5. Beware the crickets breeding in the dark. I innocently ventured into our garden a month after my mate died. I noticed a small empty barrel turned upside down to keep water from accumulating, and I tipped it over. Hundreds of small cricket-like creatures hopped out and spread quickly and widely. Think of those hidden crickets as all the unexpected triggers for hurt that lurk around the home you shared.

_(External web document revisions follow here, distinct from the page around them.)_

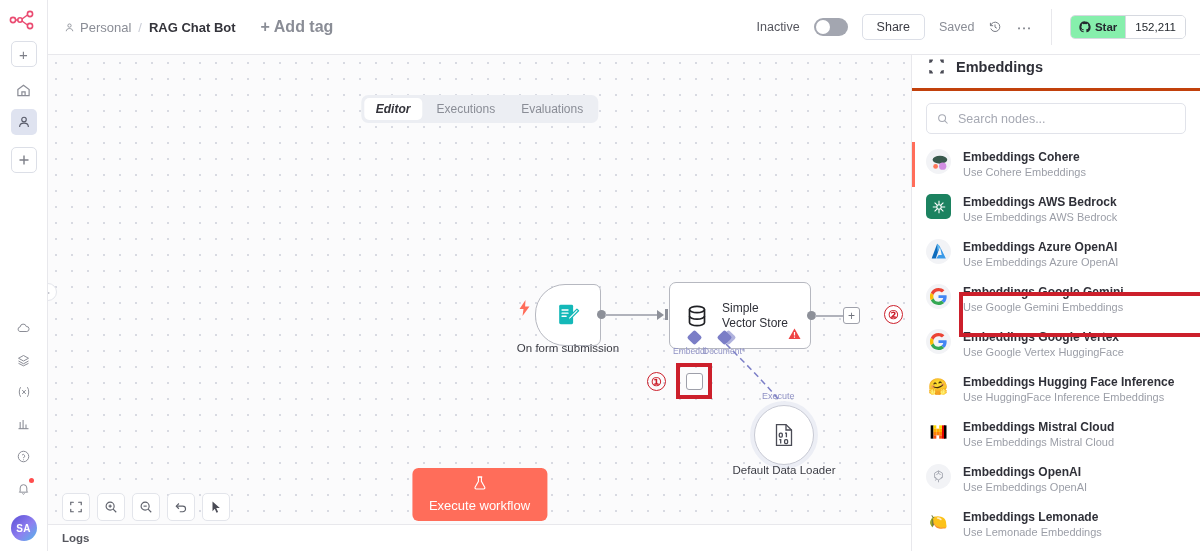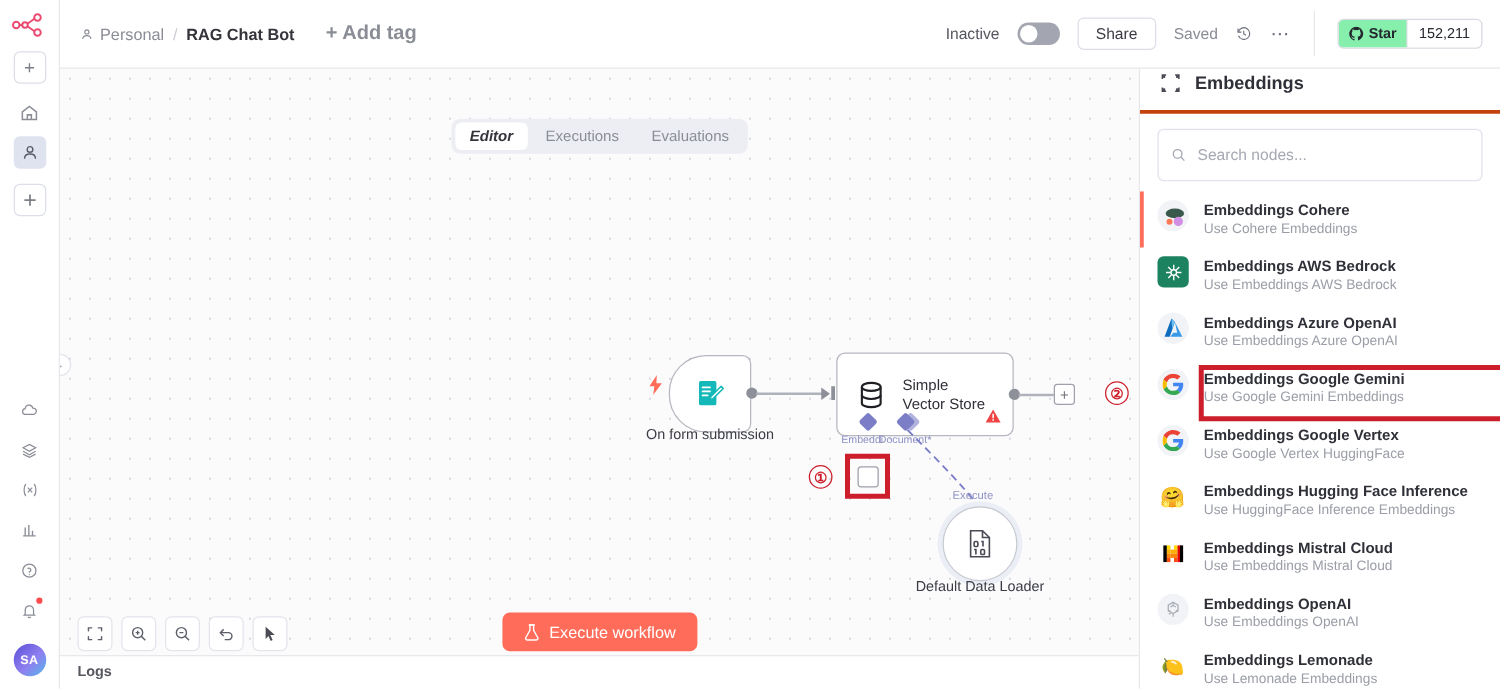--- a/index.html
+++ b/index.html
@@ -194,7 +194,7 @@
   .panel-title { font-size: 14.5px; font-weight: 700; color: #2f3038; }
   .search-wrap { padding: 12px 14px 8px; }
   .search-box {
-    display: flex; align-items: center; gap: 9px; height: 42px;
+    display: flex; align-items: center; gap: 9px; height: 31px;
     border: 1px solid #e1e3ea; border-radius: 5px; padding: 0 10px;
   }
   .search-box input {

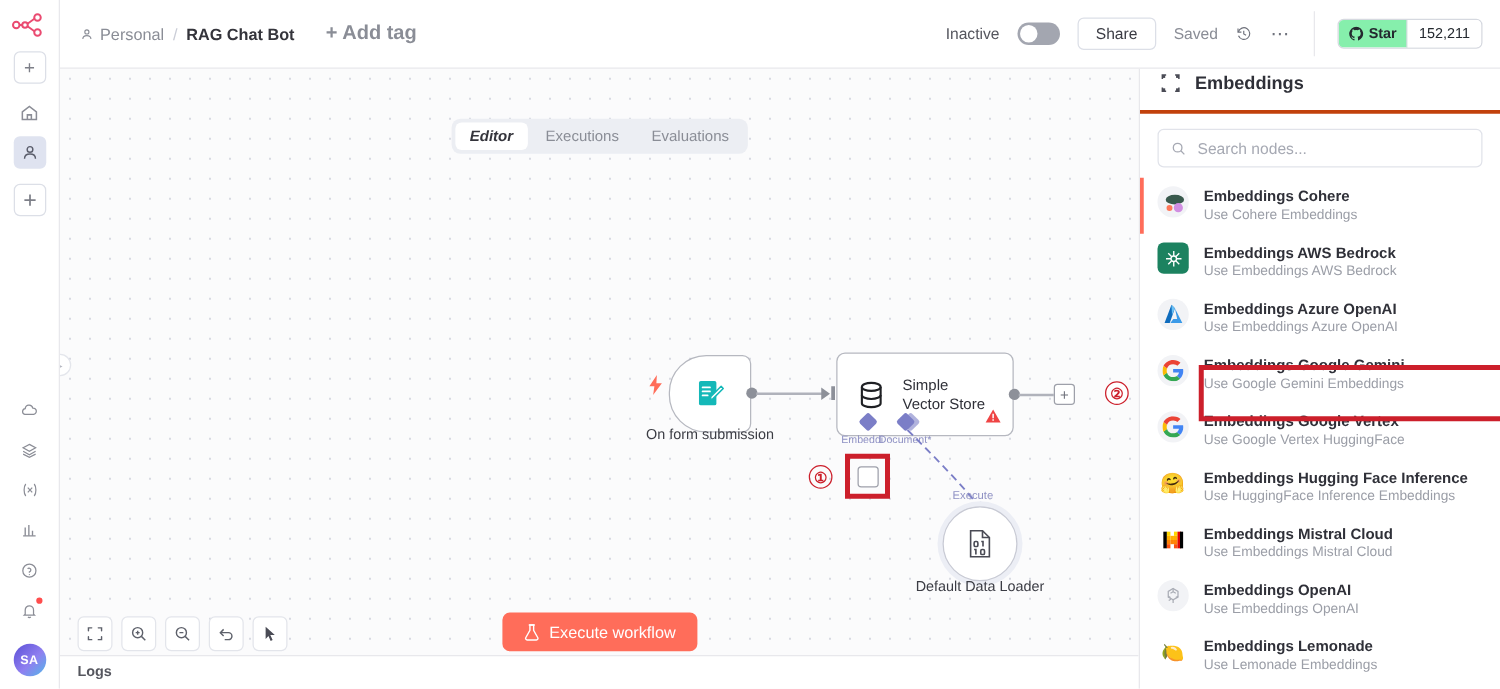--- a/index.html
+++ b/index.html
@@ -172,7 +172,7 @@
   .exec-btn {
     position: absolute; left: 50%; transform: translateX(-50%); bottom: 30px;
     background: #ff6d5a; color: #fff; border-radius: 6px; padding: 8px 17px;
-    font-size: 13px; display: flex; align-items: center; gap: 8px; font-weight: 500;
+    font-size: 13px; display: flex; align-items: center; gap: 8px; font-weight: 500; flex-direction: column;
   }
   .logs-bar {
     position: absolute; left: 0; right: 0; bottom: 0; height: 27px;

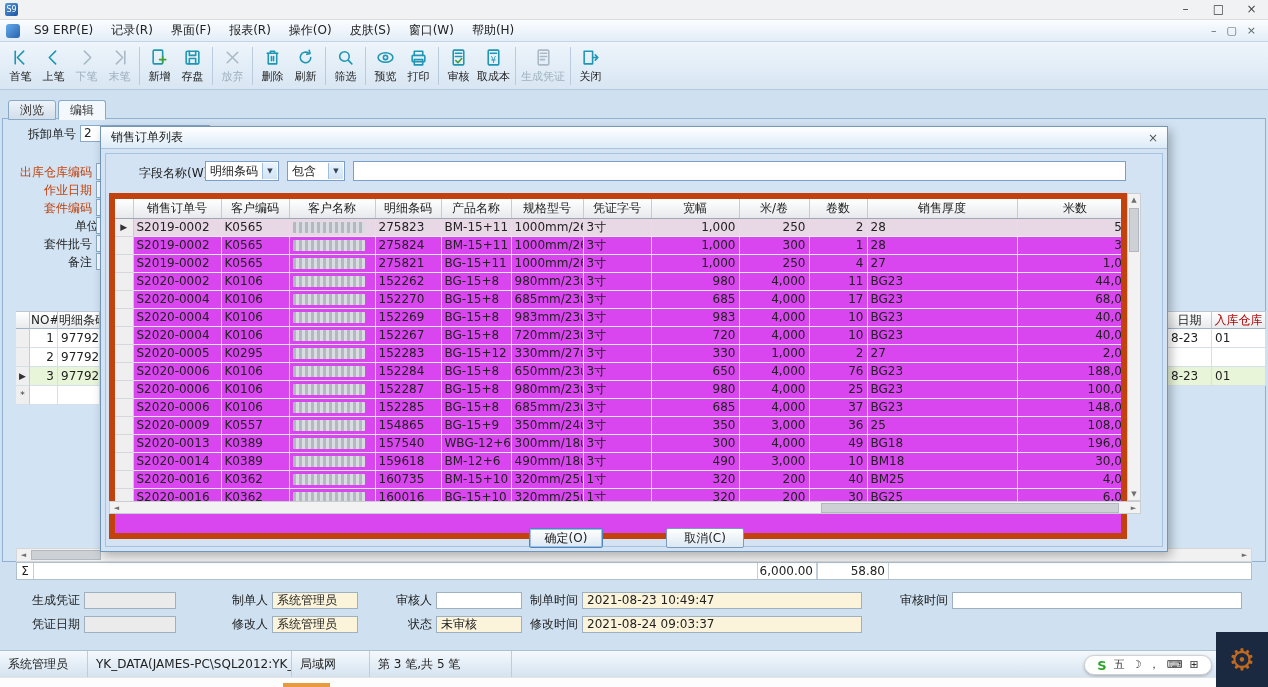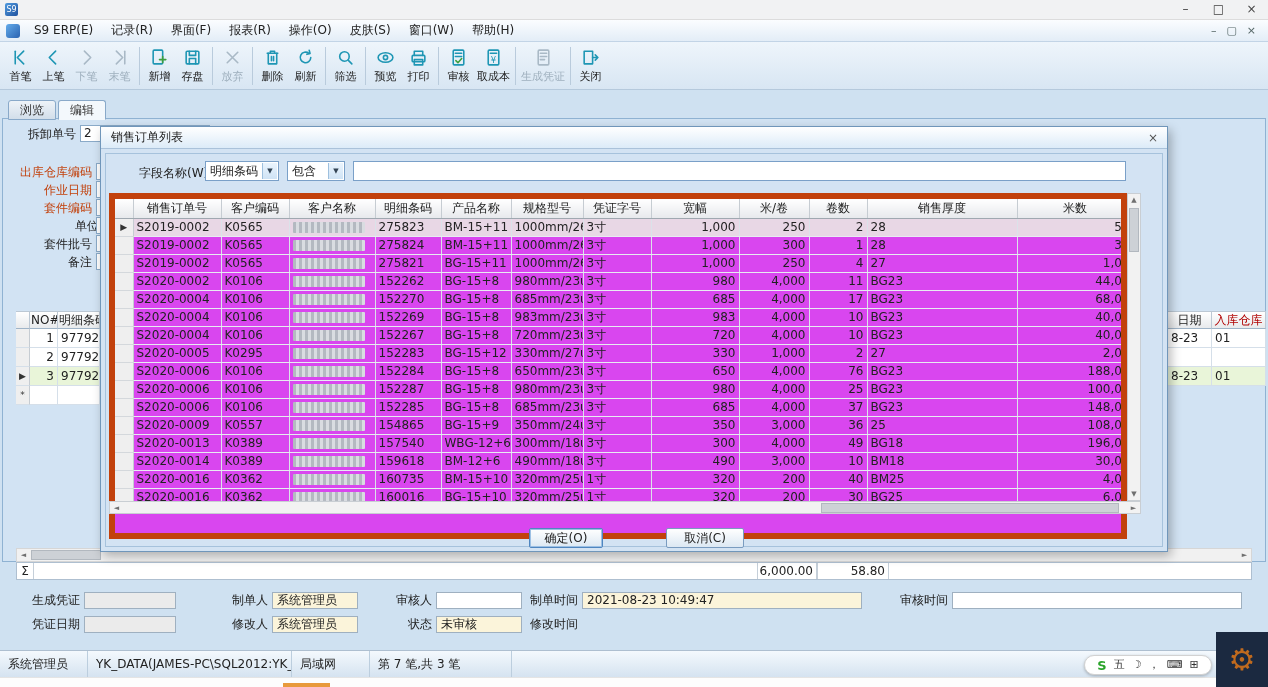--- a/index.html
+++ b/index.html
@@ -345,6 +345,7 @@
   <div class="flbl2" style="left:388px;top:616px;width:44px">状态</div>
   <div class="ffield cream" style="left:436px;top:616px;width:86px">未审核</div>
   <div class="flbl2" style="left:526px;top:616px;width:52px">修改时间</div>
+  <div class="ffield cream" style="left:582px;top:616px;width:280px">2021-08-24 09:03:37</div>
 
   <div class="statusbar">
     <div class="sseg" style="width:88px">系统管理员</div>

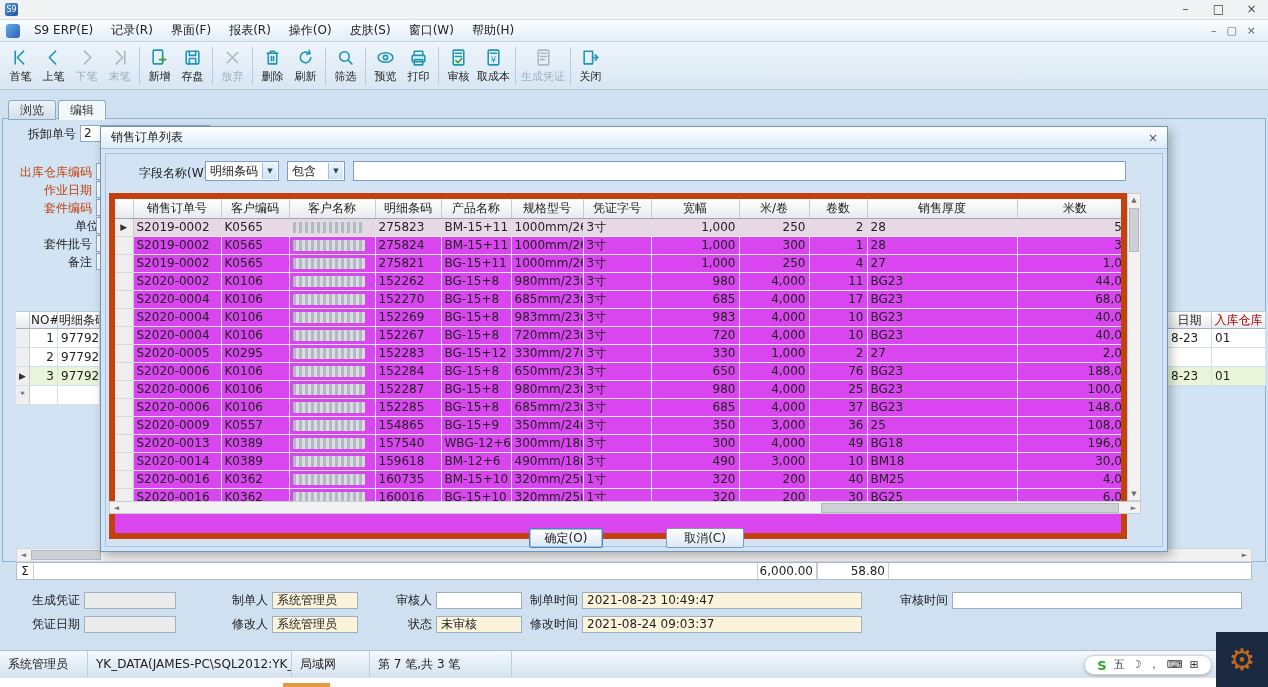--- a/index.html
+++ b/index.html
@@ -351,7 +351,7 @@
     <div class="sseg" style="width:88px">系统管理员</div>
     <div class="sseg" style="width:204px">YK_DATA(JAMES-PC\SQL2012:YK_DATA)</div>
     <div class="sseg" style="width:78px">局域网</div>
-    <div class="sseg" style="width:142px">第 7 笔,共 3 笔</div>
+    <div class="sseg" style="width:142px">第 3 笔,共 5 笔</div>
     <div class="sseg" style="flex:1;border-right:none"></div>
   </div>
   <div class="bottomstrip"></div>

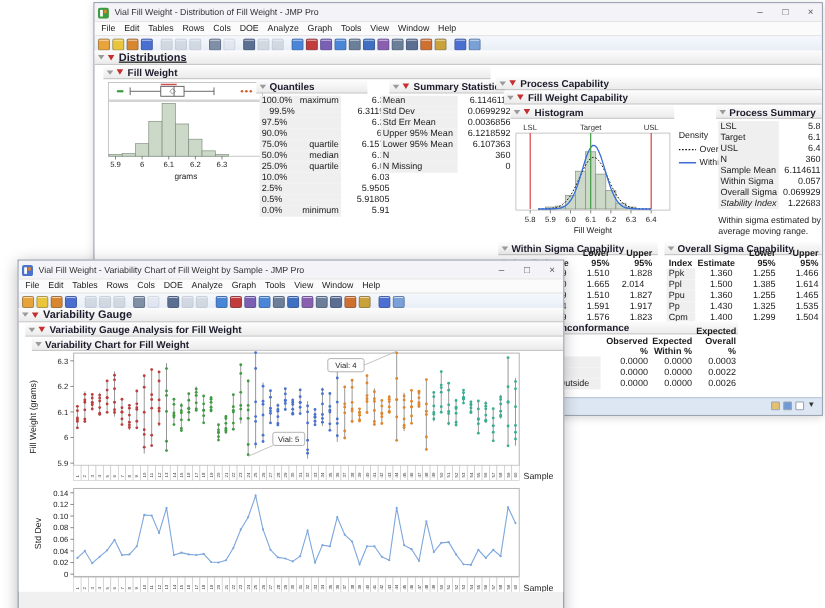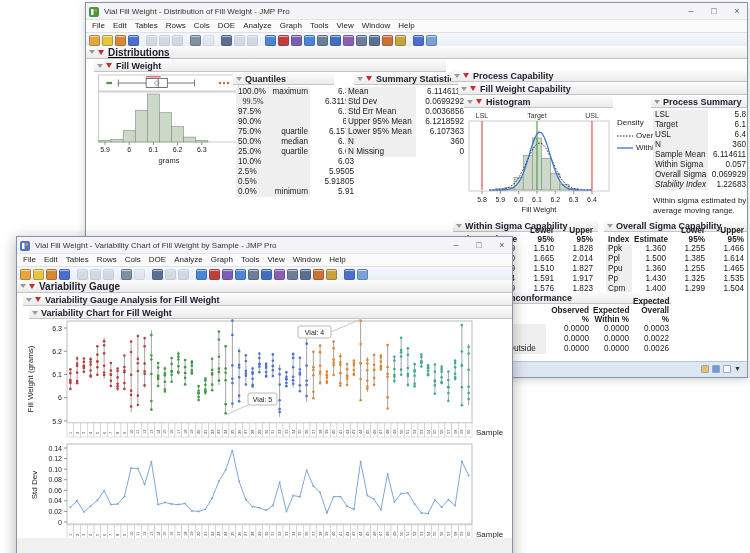--- a/index.html
+++ b/index.html
@@ -173,7 +173,7 @@
           <span class="tcell" style="width: 46px; text-align: right;">6.32</span>
         </div>
         <div class="trow">
-          <span class="tcell tgray" style="width: 34px; text-align: center; font-family: Liberation Serif, serif;">99.5%</span>
+          <span class="tcell tgray" style="width: 34px; text-align: right;">99.5%</span>
           <span class="tcell tgray" style="width: 40px; text-align: right;"></span>
           <span class="tcell" style="width: 46px; text-align: right;">6.31195</span>
         </div>

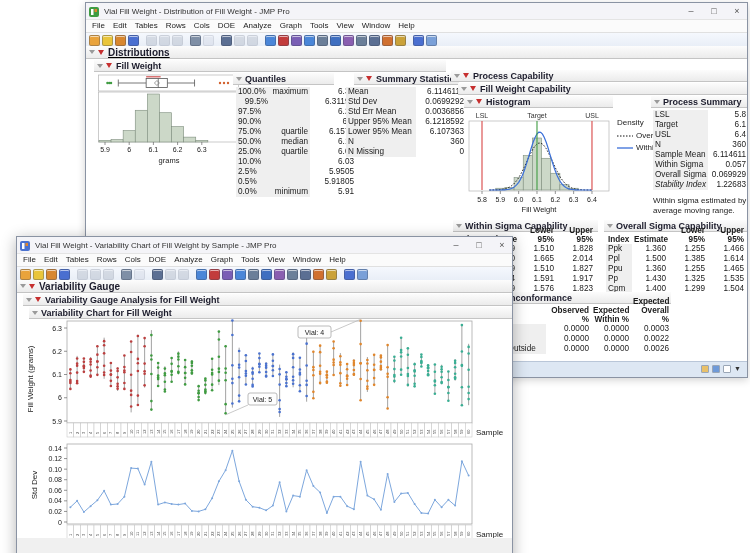--- a/index.html
+++ b/index.html
@@ -392,7 +392,7 @@
           <span class="tcell tgray" style="width: 26px; text-align: left;"></span>
           <span class="tcell" style="width: 36px; text-align: right;">1.840</span>
           <span class="tcell" style="width: 39px; text-align: right;">1.665</span>
-          <span class="tcell" style="width: 39px; text-align: right;">2.014</span>
+          <span class="tcell" style="width: 39px; text-align: center;">2.014</span>
         </div>
         <div class="trow">
           <span class="tcell tgray" style="width: 26px; text-align: left;"></span>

6. Expect your toilet to overflow. Mine did, and apparently I need a whole new main line and a new cleanout, as well. The process of getting estimates and choosing a plumber feels overwhelming, but so is cleaning crap off the floor. The point is that stuff happens, has always happened (we used to joke about the "appliance gremlins," wherein household items broke down in groups of three or more), and will continue to happen, even when you're barely living through the worst hard time of your life. Take it one task at a time, and ask for help. What's overwhelming to you might not be to someone who would like to help out.

7. Grief is beyond a "10" on the "Bleeding the Brakes" scale. In the novel I wrote (Kylie's Heel), the narrator described a scale she devised for measuring annoyance-irritation-frustration-exhaustion. Here's an excerpt:

"When Nick worked on his car," I explain, "he'd want my help bleeding the brakes. He would tinker with one of our cars on his own in the garage late into the night, and then at, like, midnight, he'd holler for me to come help.

"'Step on the brakes when I ask you to,' he would say. I was so tired that I felt itchy. So, then he would do something to all four wheels, add brake fluid I think, and say 'hit the brakes now,' 'now,' 'brake, release.' Endless.

"So that's become my scale. Bleeding the brakes. A 10."

Grief tops that scale at 100.

8. Pre-emptive grieving is time off for time served. If your loved one was ill for any length of time--even if you both expected recovery--you may have done some grieving ahead of time. I learned that tidbit of consolation from How to Go On Living When Someone You Love Dies (1991) by Therese A Rando, Ph.D. If so, you have a bit of a head start on the grueling slog through grief.

9. Don't be offended by graceless comments from the not-yet grieving. People just don't know. They don't know what to do, what to say, how to help, what may soothe you, or what may be the opposite of comforting. Try not to take well-intended insensitivity too personally. (But see #4 above.)

10. Guilt acknowledged is sufficient penance for mistakes. You will most likely feel some guilt after a loved one dies, for whatever you did or didn't do over the years or at the end. Thoughts like, "I shouldn't have bugged him for not doing chores," and "Why didn't I hug him more, tell him I loved him more?" are probably nearly universal. Or even, "Why didn't I force him to get a second opinion early on?" Such misguided guilt-tripping doesn't help.

11. Revisiting old angers is a form of double taxation. I always gave my husband a hard time when he bought unduly expensive items for his many interests. Now there's no point in harboring hard feelings, about that or anything else that seemed so important at the time. When you're left alone, very little actually seems to matter anymore. Don't still be angry at old grievances. He did the best he could. So did you.

12. The worst anguish of grief lessens over time. Every memory won't continue to make you want to lie down and die too. The time scale for that is unknown for any individual. Unknowable. Time probably doesn't heal—at least that's what I'm told by those further along than I am from a major death—but it has a dulling effect. We go from unbearable agony to just-barely-bearable sorrow. And that's as far as I can see from this vantage point.